言わない方がいいことを、言いそうになる。
「禅一さんて……そうやってうちの母を甘やかしてたんですか?」
「甘やかすのは好きだよ」
禅一の手の温度で、化粧水が肌に浸透してゆく。癖になりそうなくらい、気持ちいい。
「……ねえ、あざみちゃんはどうして」
「ん?」
無意識に昔の呼び方をしていた自分に気づき、珠雨は言葉を飲み込んだ。
「あ、違くて! ……禅一さんは」
「好きなように呼んだらいいよ。何かな」
「どうして、母と別れたんですか」
答えてくれないかとも思ったが、禅一は結構普通に答えた。
「大人には色々あるんだよ。僕が意識して黙っていたことが、結果的に氷彩さんを傷つけることもある」
「あざみちゃんが悪かった……ってこと?」
「少なくともこの件で氷彩さんが悪かったとは思ってない。僕が悪かったと珠雨が思うなら、それでもいいよ。だけどこの話はもう終わり。さ、つやつやのピカピカの出来上がり」
禅一の声はどこまでも穏やかだ。声を荒げて怒ったりしているのを見たことがない。それは幼い時の記憶でもそうだった。ずっと禅一の手のひらに包まれていたかったが、その手は珠雨から離れた。
喪失感。
触れるべき話題ではなかったのかも知れない。禅一は珠雨に何か隠している。
「睡眠も美容には大切だよ。もうおやすみ。僕はまだやることがあるから」
その態度はどこか珠雨を遠ざけているようにも感じた。珠雨の表情が曇ったのに気づいているだろうに、そのことについては触れずノートパソコンを控室からテーブルに持ってきて作業を始めようとしている。
「禅一さん」
「何?」
電子タバコをくわえてディスプレイを見つめている禅一に、唐突にも思える言葉が口からこぼれる。

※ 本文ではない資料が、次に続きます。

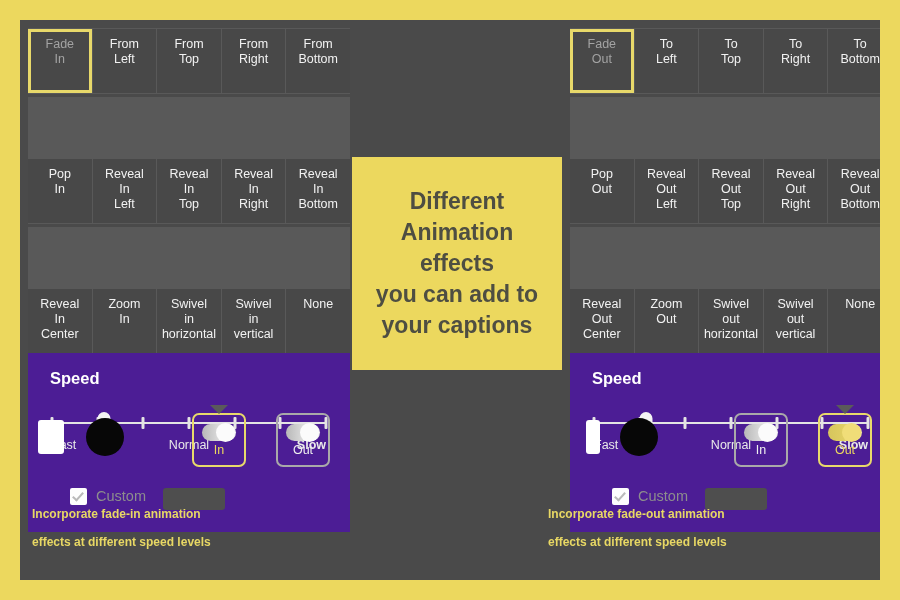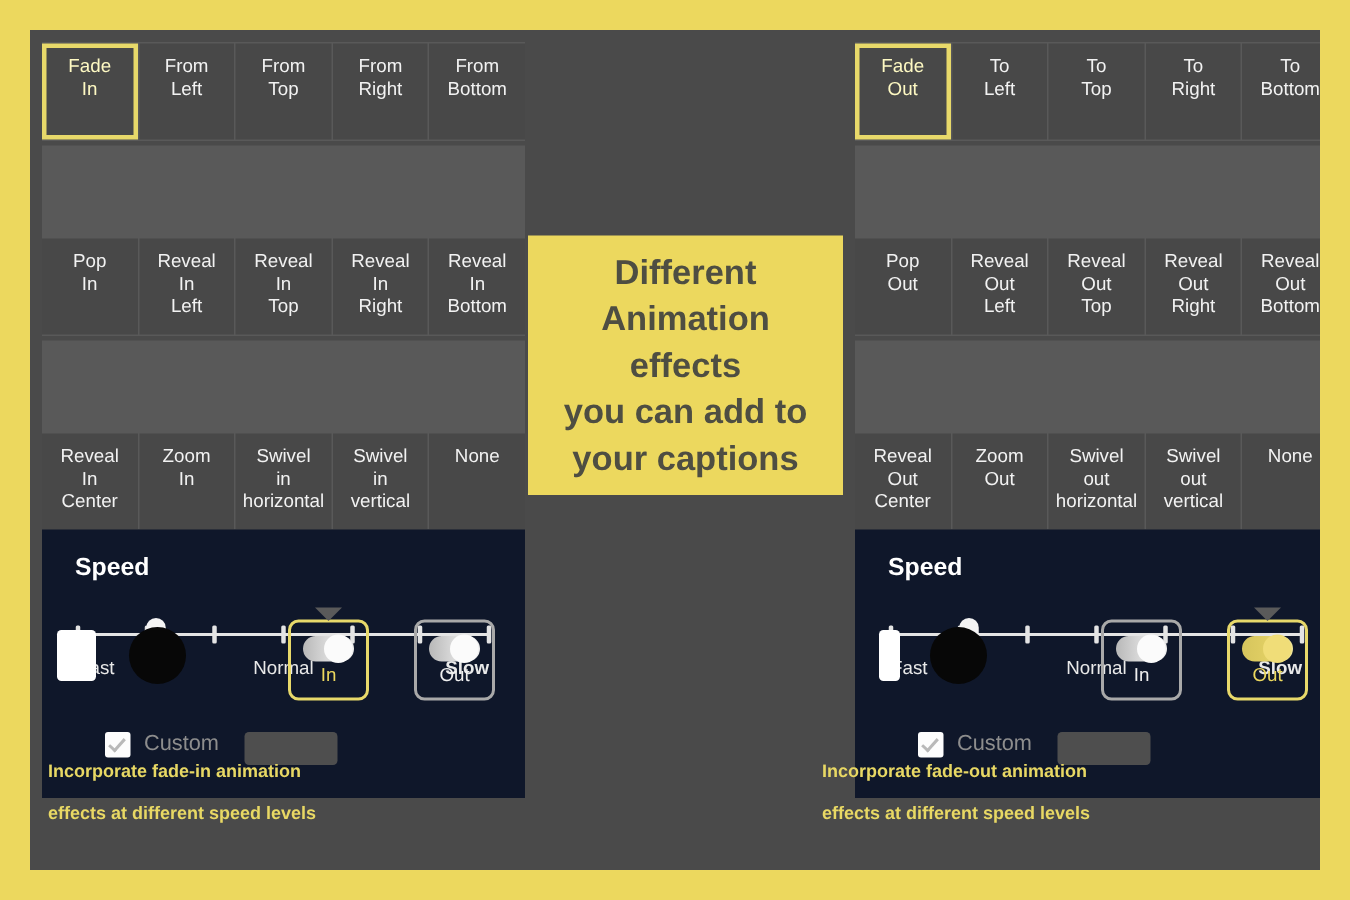"Fade" .cell.sel { color: #fef9c3 -> #a3a3a3 }
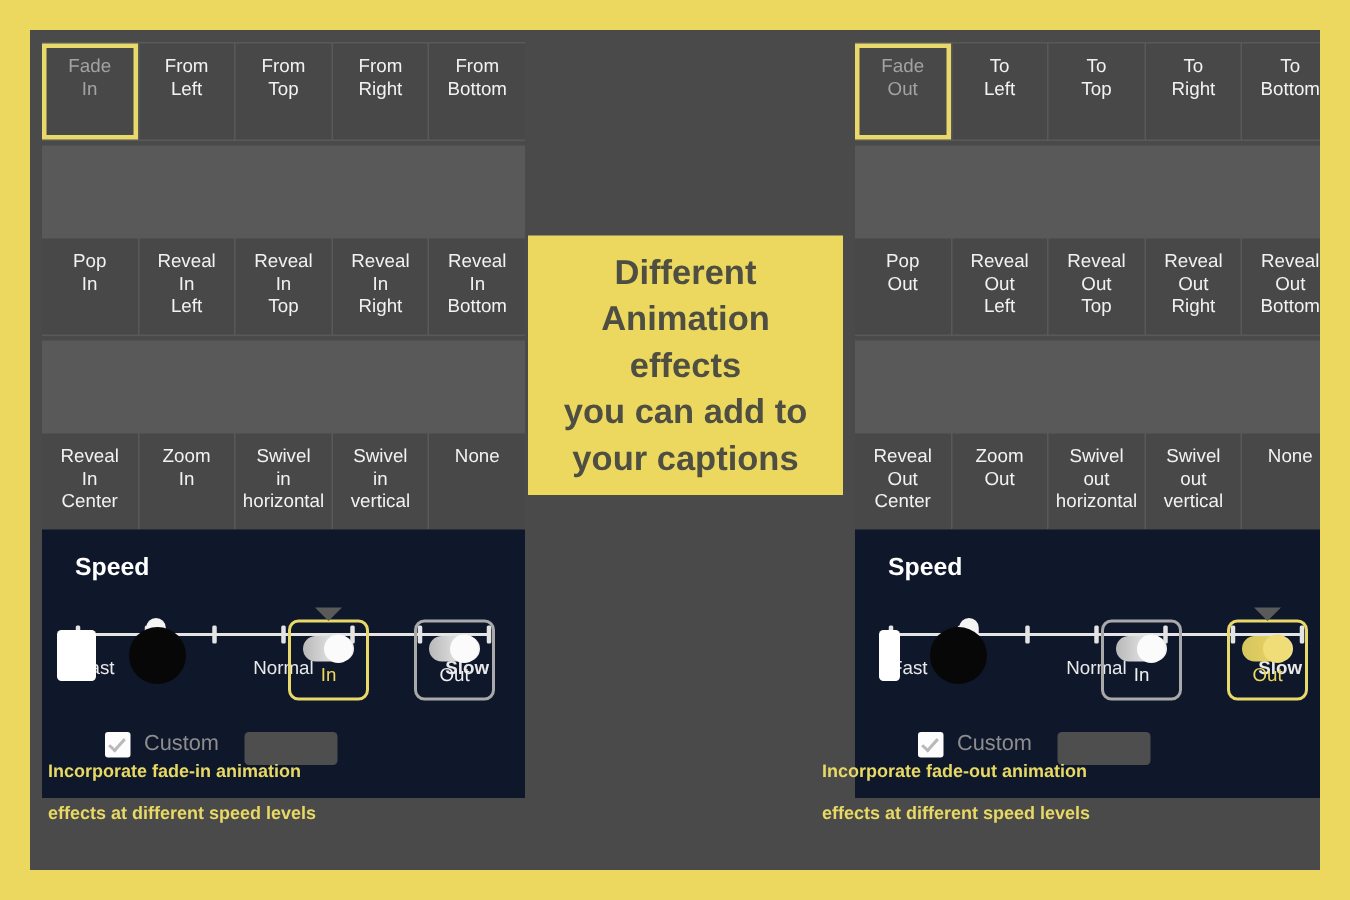"Different" #callout { height: 173px -> 213px }
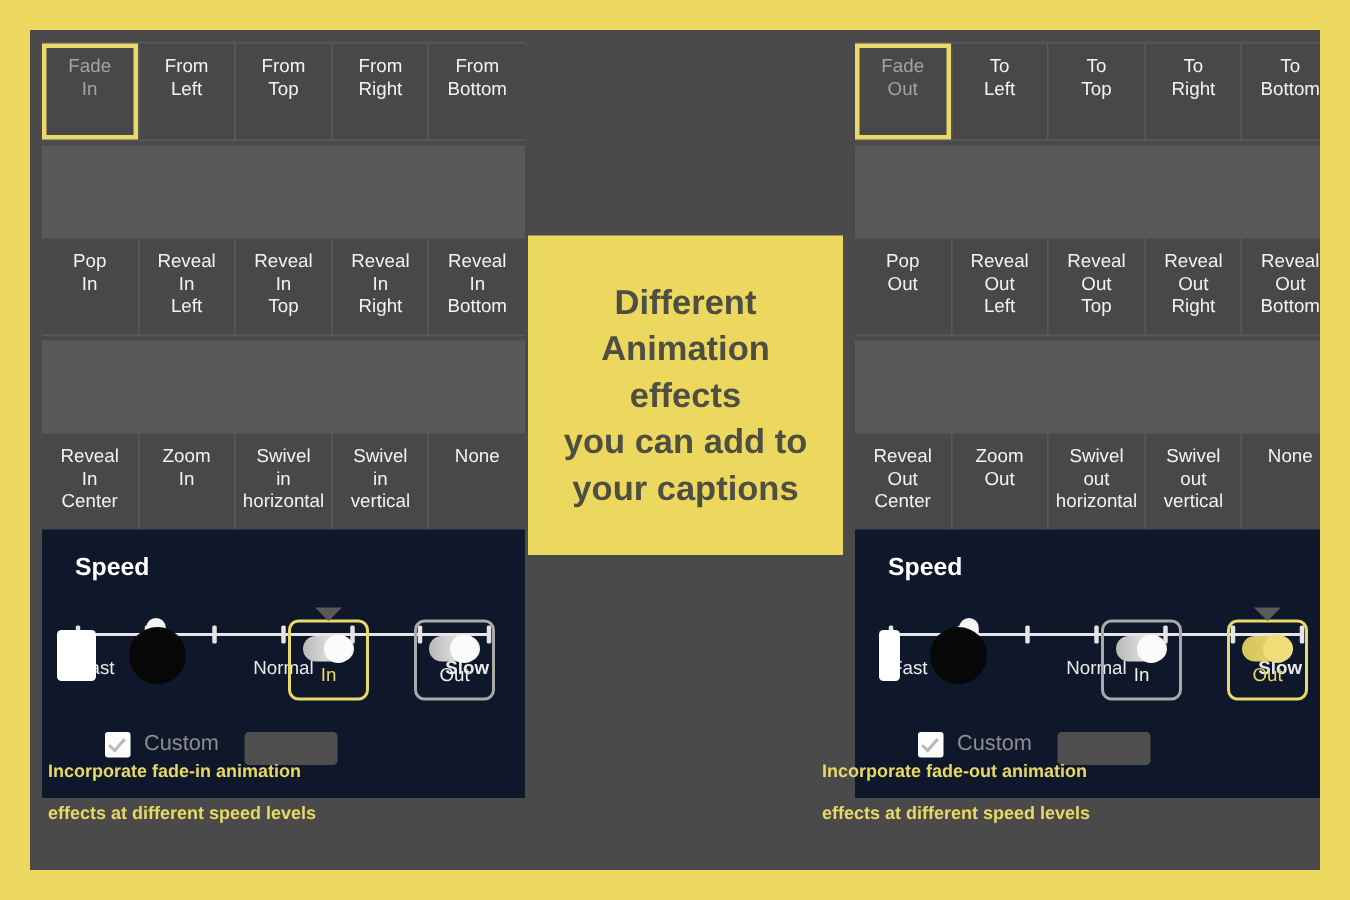"Speed" .speed-block { background: #0f172a -> #4c1d95 }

「俺、男とか女とかそういう括りで環奈ちゃんと付き合わないわけではなくて。子供の頃からあざみちゃんがずっと理想の相手で、つまり……禅一さんが好きなんですよ」
返事はなかなか返ってこなかった。少し考えるような沈黙が落ちて、何か言い募ろうかとした時に、やっとリアクションがあった。
「迷惑かもしれないけど、僕は珠雨を本当の子供のように思ってる。僕も珠雨を好きだけど、そういう好きじゃ駄目かな」
にこりと笑んだ禅一は、昔見たあざみちゃんの笑顔と同じだった。どこかに憂いを含んだ、笑顔。
これは言ってはいけない言葉だったのだ。